The Shakespeare bonanza has been timed with the visit of the First Folio to the Old Pueblo, which is at the Arizona State Museum through March 15.
The Star sat down with director Brent Gibbs to talk about the plays.
Why do these two plays in repertory?
“There are several reasons. The university is hosting the First Folio. There were 18 plays that were published for the first time in the First Folio, and these are two of those plays. ... Then, there is also the reason that these are plays from the beginning of Shakespeare’s career. ‘The Comedy of Errors,’ is one of the first that he wrote, and ‘The Tempest’ was one of the last that he wrote. It is a lovely chance to be able to have the bookends of his career represented in these plays that would have been lost if the First Folio had not been published.”
Other than the playwright, are there any other similarities or common themes in these two plays?
“I think there are similarities in terms of journeys of discovery. In ‘The Comedy of Errors,’ the twins find each other throughout the course of the play after many mishaps. Egeon, their father, is reunited with Emilia, their mother, so they discover each other. In ‘The Tempest,’ at the end of the play, Gonzalo mentions that on this island where no one was their own (person), everyone found themselves. Ferdinand finds Miranda; Prospero receives his dukedom back. But for a large portion of the play people are at odds with themselves. And then everything is put back in order, which is why it’s a comedy.
What challenges do staging two plays in repertory present?
“It is just very difficult to find enough time to give everything the attention that it deserves, and yet, that is our job. We started rehearsals for ‘The Comedy of Errors’ in November, so we’ve been at it for a while. And then we picked up with ‘The Tempest’ as soon as this semester started. We have spread it out as long as we thought we could.”
Are you using the same cast?
“It is ... primarily the same cast. For example, the actor playing Prospero in ‘The Tempest’ doesn’t appear in ‘The Comedy of Errors,’ but that’s really the only difference in terms of the cast. Using the same cast is a common repertory model.
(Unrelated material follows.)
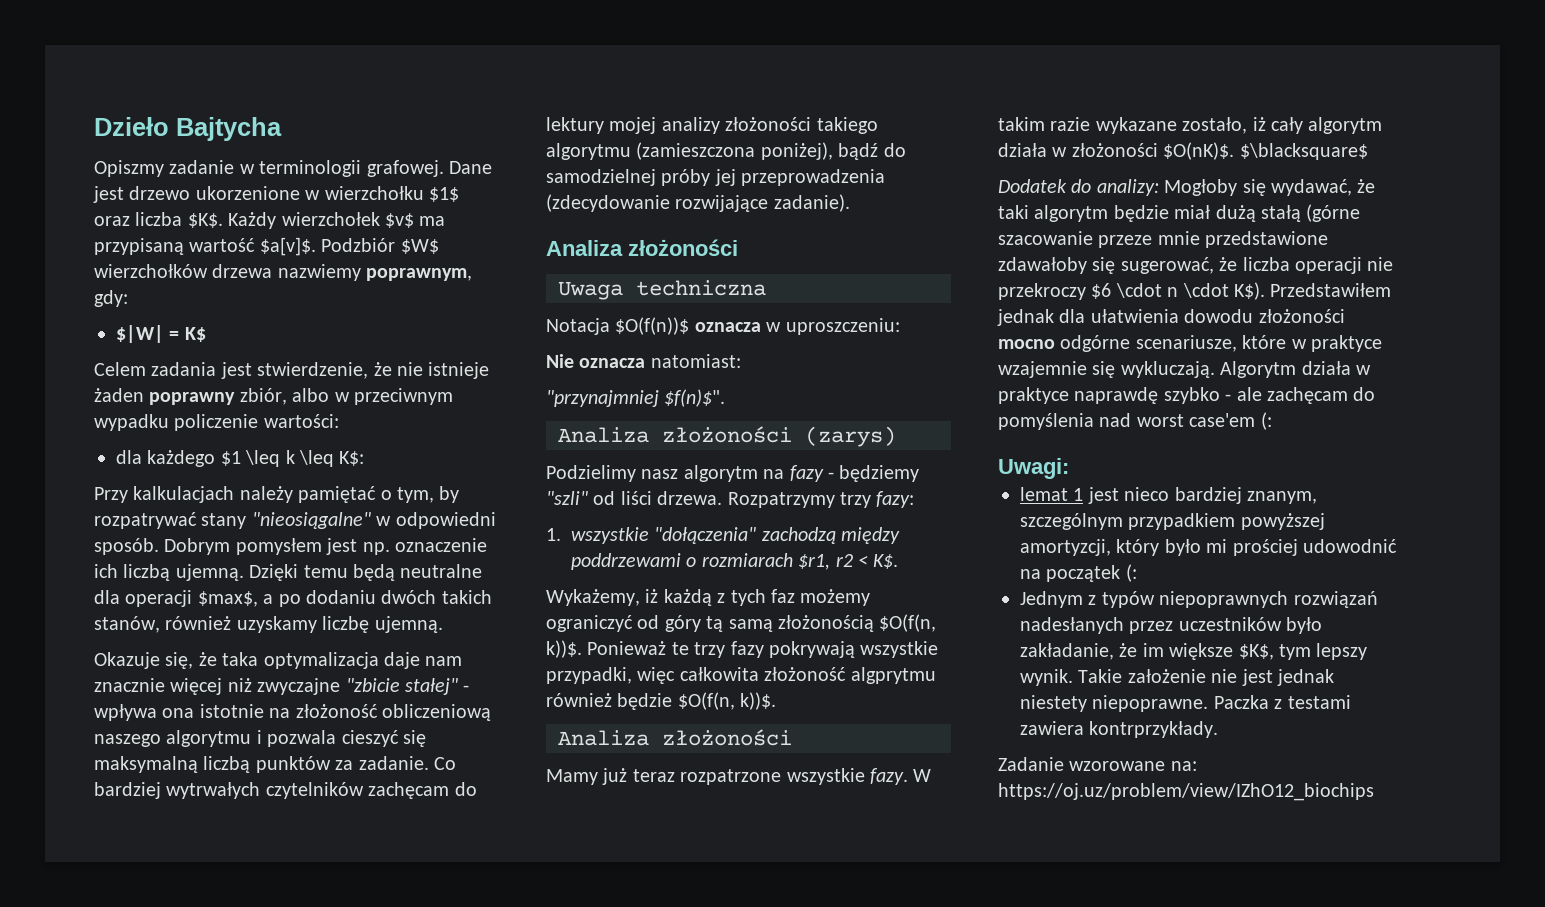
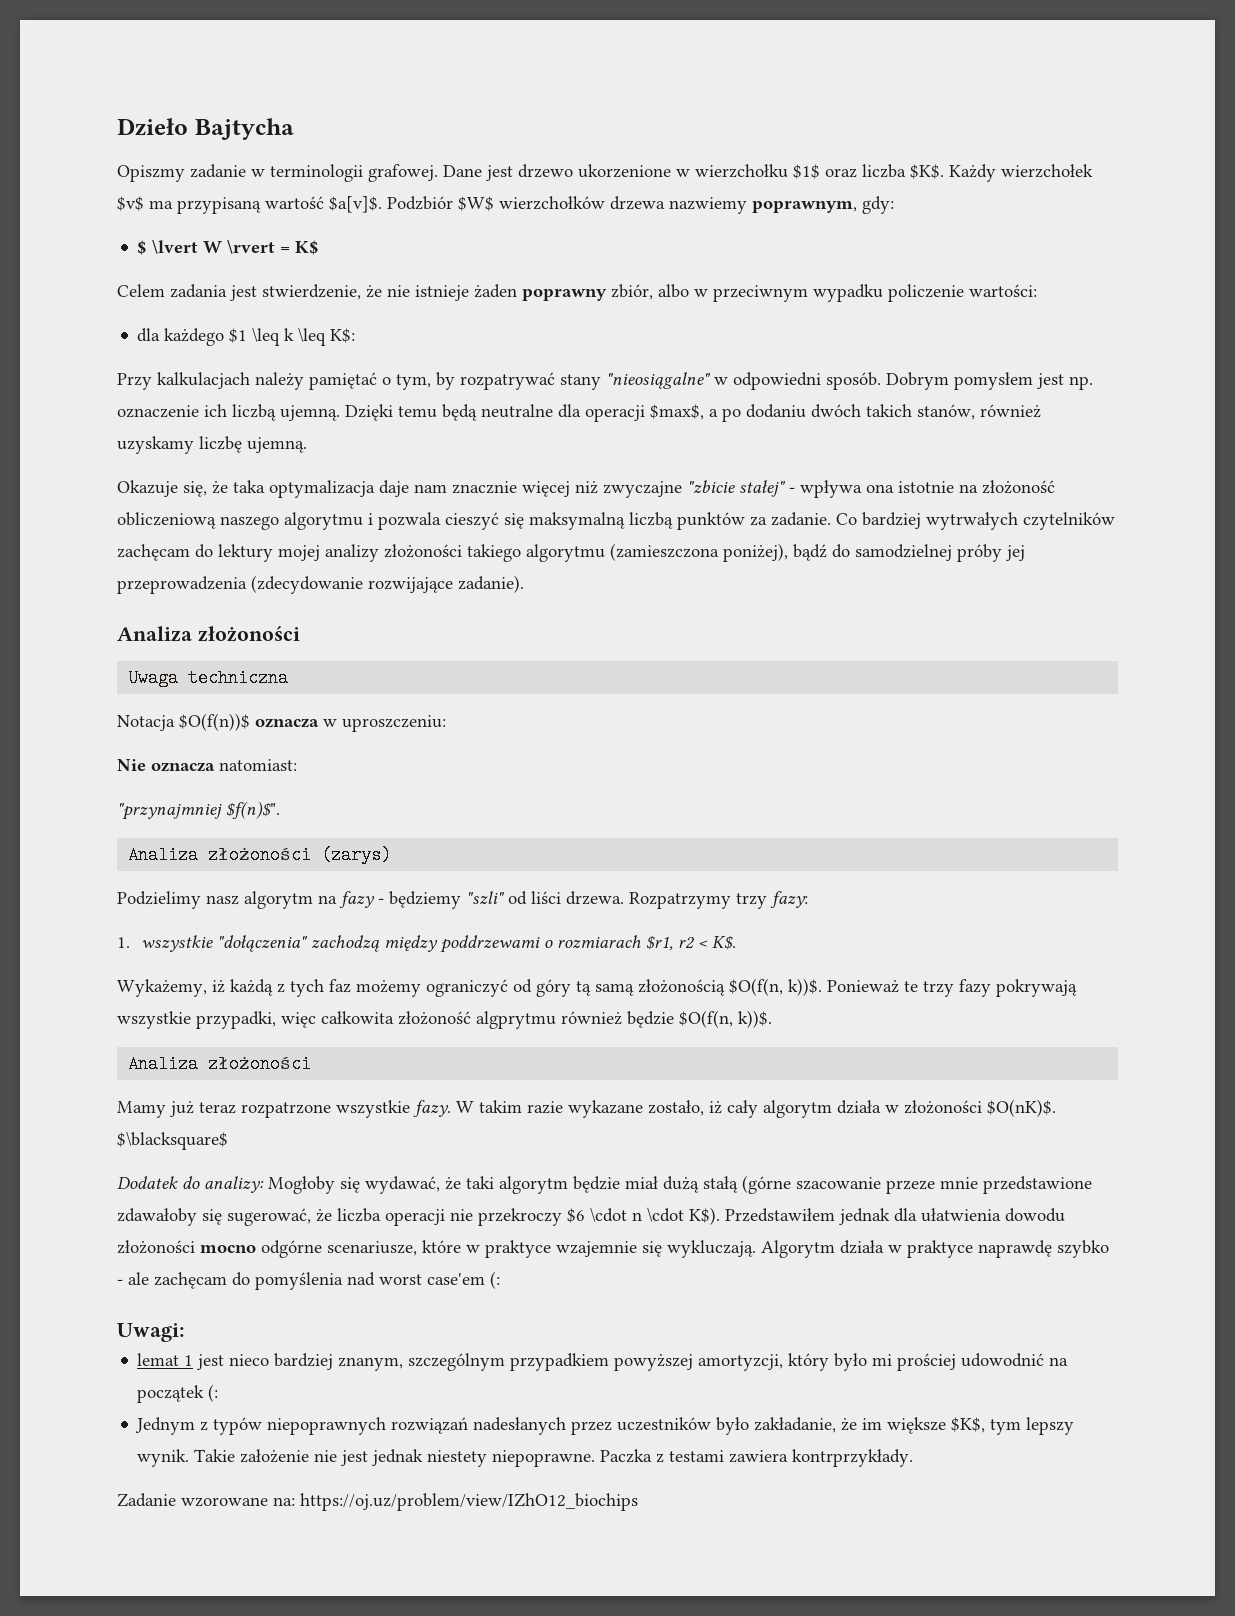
- $|W| = K$
+ $ \lvert W \rvert = K$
People may have a smaller role in ‘The Comedy of Errors’ but a larger role in ‘The Tempest’ and vice versa.”
For the untrained ear, what is the best way to take in a Shakespeare play?
“The thing about going to see a Shakespeare play is that there is a short period of adjustment at the beginning of the show where your ear becomes acclimated to the language. Shakespeare wrote as people talk. There is a perception that it is a foreign tongue, when in reality it is not. The rhythms that Shakespeare wrote in are the rhythms that we speak in normally. The language can be sometimes somewhat archaic, but we stress clarity in terms of the productions that we produce. That means the clarity of the word, the clarity of the pictures, the clarity in terms of the design, so that everything can help the audience.”